Overcoming Failure
Hello world! My name is Michaela Digan and I am a rising senior at the University of Massachusetts, Amherst majoring in Informatics with an IT minor. I’ve helped to organize hackathons, built a website for my Fencing team and am currently interning at Liberty Mutual working with machine learning and text analytics. But before all this, I failed.
Before I declared a major I went into college lost, nervous, but excited to try everything I could. I gave economics a try, math, anthropology, but nothing could keep me interested enough to stay. Declaring a major seemed pretty restrictive and felt like boxing myself in. I always loved to try new things because it kept my mind active and kept me engaged. My high school had only one class in computer science and it was so small that I never heard about it until after graduation. It wasn’t until a good friend of mine started describing a new major she had found, Informatics, that I even considered going into the tech industry. Informatics seemed like a blend of computer science, statistics, and graphics. It opened the door to new exciting opportunities because it seemed to have a hand in several fields. It sounded perfect to me. I feel in love with the idea of being able to see multiple different fields from healthcare and insurance companies like MassMutual to finance and banking like Fidelity. There was just one small problem.
CompSci 186 is a class that introduces fundamental abstract data types and algorithms using java. It is required for the informatics major and is one of the first classes you take. It was the first class where I really saw the stark gender difference in computer science, the first class where I went to office hours almost daily. I struggled in that class staying up well past midnight working on assignments and studying. In my sophomore spring semester, my first semester after choosing to major in informatics, I failed CompSci 186.

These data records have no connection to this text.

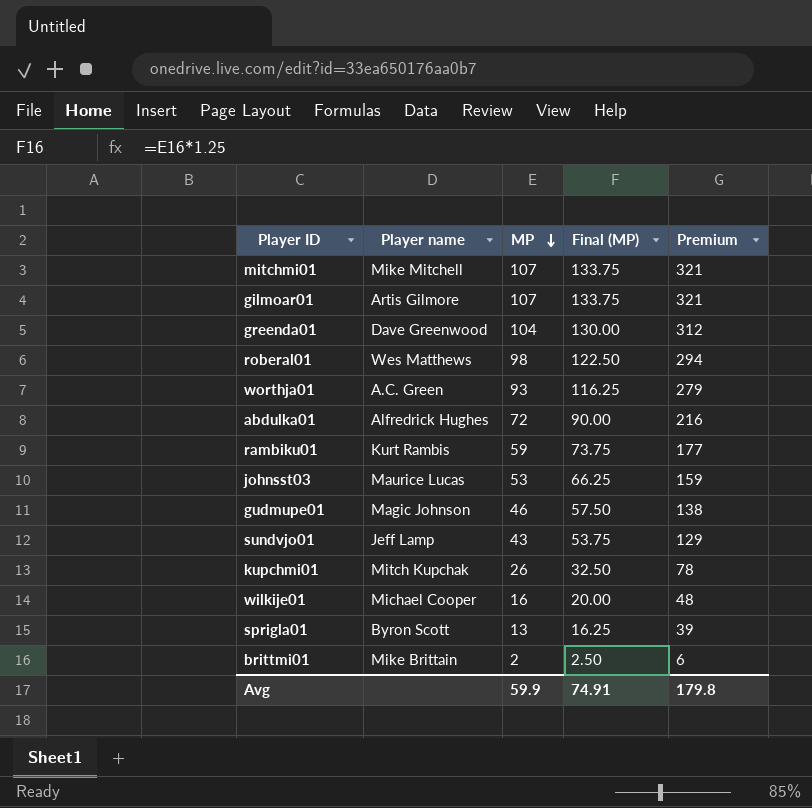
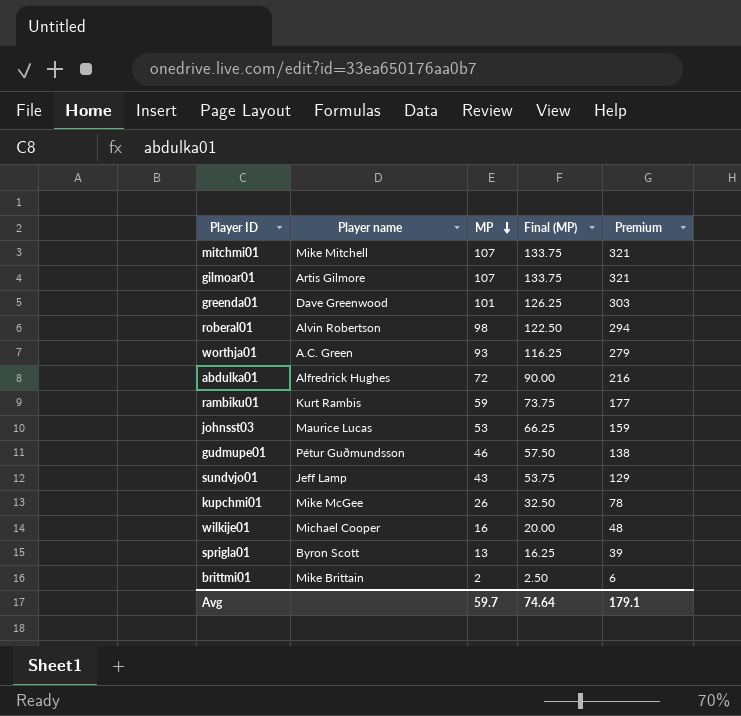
greenda01 | MP: 104 -> 101
greenda01 | Final (MP): 130.00 -> 126.25
greenda01 | Premium: 312 -> 303
roberal01 | Player name: Wes Matthews -> Alvin Robertson
gudmupe01 | Player name: Magic Johnson -> Pétur Guðmundsson
kupchmi01 | Player name: Mitch Kupchak -> Mike McGee
Avg | MP: 59.9 -> 59.7
Avg | Final (MP): 74.91 -> 74.64
Avg | Premium: 179.8 -> 179.1

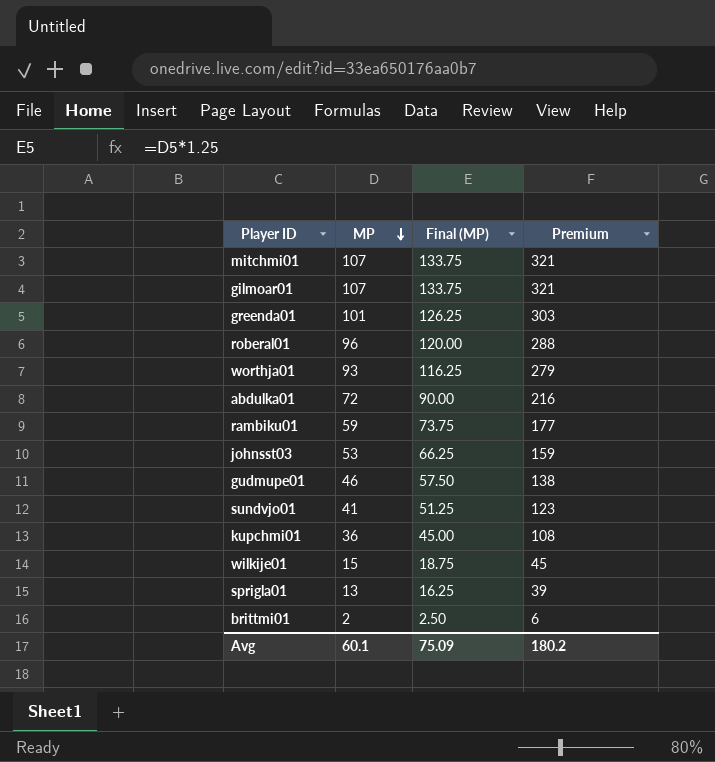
column Player name | position: 2 -> none
roberal01 | MP: 98 -> 96
roberal01 | Final (MP): 122.50 -> 120.00
roberal01 | Premium: 294 -> 288
sundvjo01 | MP: 43 -> 41
sundvjo01 | Final (MP): 53.75 -> 51.25
sundvjo01 | Premium: 129 -> 123
kupchmi01 | MP: 26 -> 36
kupchmi01 | Final (MP): 32.50 -> 45.00
kupchmi01 | Premium: 78 -> 108
wilkije01 | MP: 16 -> 15
wilkije01 | Final (MP): 20.00 -> 18.75
wilkije01 | Premium: 48 -> 45
Avg | MP: 59.7 -> 60.1
Avg | Final (MP): 74.64 -> 75.09
Avg | Premium: 179.1 -> 180.2

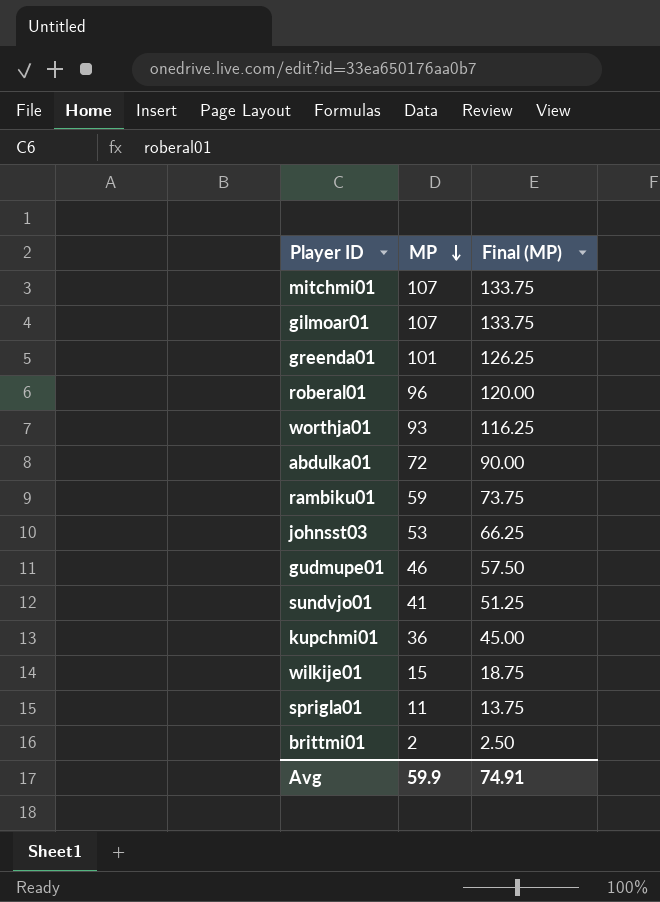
column Premium | formula: [MP] * 3 -> none
sprigla01 | MP: 13 -> 11
sprigla01 | Final (MP): 16.25 -> 13.75
Avg | MP: 60.1 -> 59.9
Avg | Final (MP): 75.09 -> 74.91

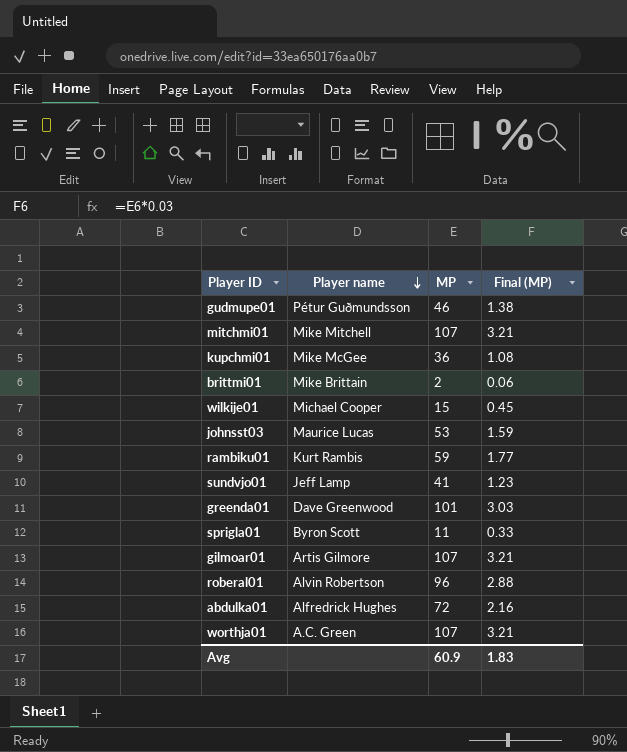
row order: MP descending -> Player name descending
column Player name | position: none -> 2
column Final (MP) | formula: [MP] * 1.25 -> [MP] * 0.03
worthja01 | MP: 93 -> 107
Avg | MP: 59.9 -> 60.9
Avg | Final (MP): 74.91 -> 1.83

Now failing a class is never fun, and failing a class required for your major is scary. For me personally, I felt like I had let not just myself down, but all of my friends who helped me. I went into a spiral thinking that by failing this one course it somehow proved that most girls can’t do computer science. That I couldn’t do computer science. That was heartbreaking. Finally finding what I believed was a perfect major and failing as soon as things started to get difficult.
Those were my initial thoughts. After taking a couple breaths and taking some time to think I decided to try again. I looked back at my grades and saw how close I had been to passing, that got me motivated to take the class again. I refused to give up when I had been that close, not after all the hard work I had put in over the semester. I took that summer to go over the class material again, I took the time to learn how I learned. I found that I needed quiet for studying new material and some light distraction, like music, for review. With these new techniques I was able to study smarter and not spend hours past midnight trying to study harder and longer wearing myself out.
The following fall semester I went back into CompSci 186 determined to prove to myself that I was capable of learning from my mistakes. I managed to work my semester around the class and was careful to give myself time to focus on the assignments. I pushed back some harder classes till the next semester and went to office hours prepared with questions only after I had tried to understand and fix the problem myself. After the summer spent reviewing the class, the material was easier to follow and I found myself grasping concepts I had given up on the past semester. I became interested in not just the class material we were tested on but the extra side note material the professor provided on topics we didn’t have time to cover in class.
The class was still not easy, even when I took it the second time. I had to continue to study and work through problems that left me wanting to throw my computer out the nearest window sometimes. But the reward of seeing my code run correctly felt more real and more satisfying now that I could understand the problems and the solutions better. By the end of the semester after hard work, a lot of focus and help from my friends I was able to pass CompSci 186 with an A.
Since then the classes have gotten harder, but I have gotten smarter. I continue to put the extra time that I need into studying a topic in order to understand it fully. I’m incredibly glad I had such good friends who believed in me even after getting the first failing grade back. They supported me and helped me understand concepts I had trouble with. I’ve gained so much from retaking that class. I moved on to take on a leadership role organizing HackUMass, I tried web programming and really enjoyed it, my confidence grew and helped me to believe in myself and make those first step towards my goals.
The most important step I took to learn from my failure was taking that breath after seeing that I had failed. Sometimes you need to step back and calm down before you start thinking that you are not capable of something. When you fail, and someday you very well may, I hope you can remember to take a look at how hard you tried to succeed and not see that as the final end, but as a learning opportunity. I hope you choose to learn and grow. It’s not the end of everything if you fail. You are going to fail, everyone is going to fail at some point in their lives. How you recover from failure is where you can show the world what matters to you. Make self improvement matter to you, make persistence matter to you. Don’t give up, even when things get tough.